* What needs to be done
Nothing but the lines from the one containing "Jumbo Wilde Dieren" through the one containing "total: 697.57 -> 798.00", both included, should be given again, each exactly as written below.

* Supplied data

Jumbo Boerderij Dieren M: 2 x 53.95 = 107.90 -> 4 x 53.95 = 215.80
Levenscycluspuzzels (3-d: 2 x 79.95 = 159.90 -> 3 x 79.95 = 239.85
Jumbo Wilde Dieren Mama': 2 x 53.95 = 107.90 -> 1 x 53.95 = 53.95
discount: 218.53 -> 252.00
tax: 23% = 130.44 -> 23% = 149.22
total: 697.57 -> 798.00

---

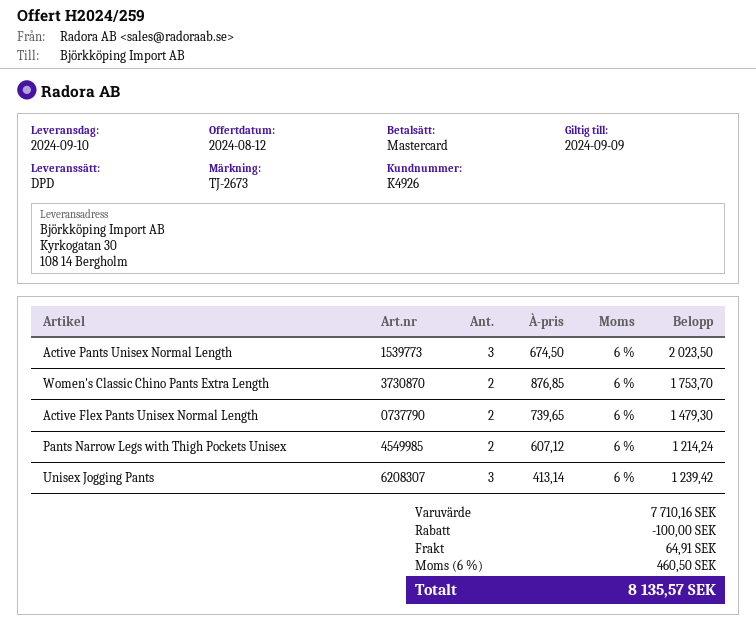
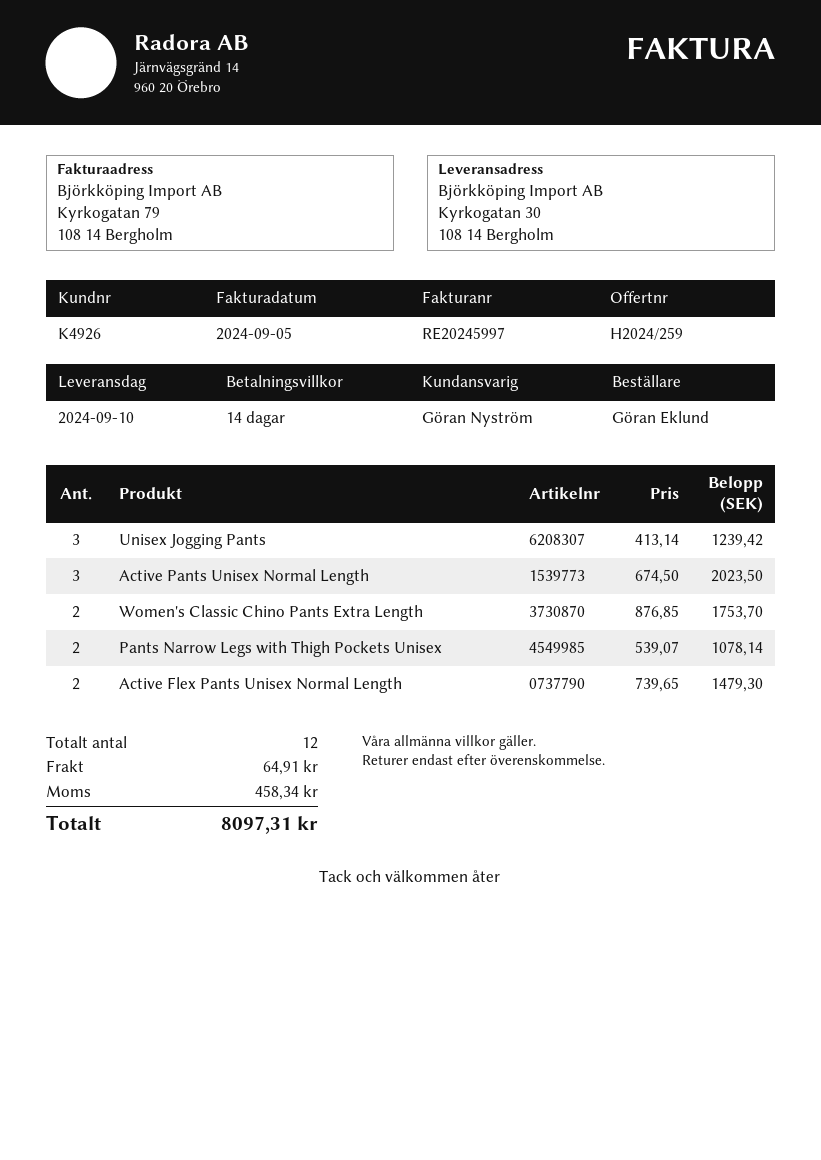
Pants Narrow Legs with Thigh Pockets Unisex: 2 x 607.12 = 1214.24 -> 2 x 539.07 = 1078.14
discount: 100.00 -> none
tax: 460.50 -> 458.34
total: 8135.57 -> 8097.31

* Response box
Jumbo Wilde Dieren Mama': 2 x 53.95 = 107.90 -> 1 x 53.95 = 53.95
discount: 218.53 -> 252.00
tax: 23% = 130.44 -> 23% = 149.22
total: 697.57 -> 798.00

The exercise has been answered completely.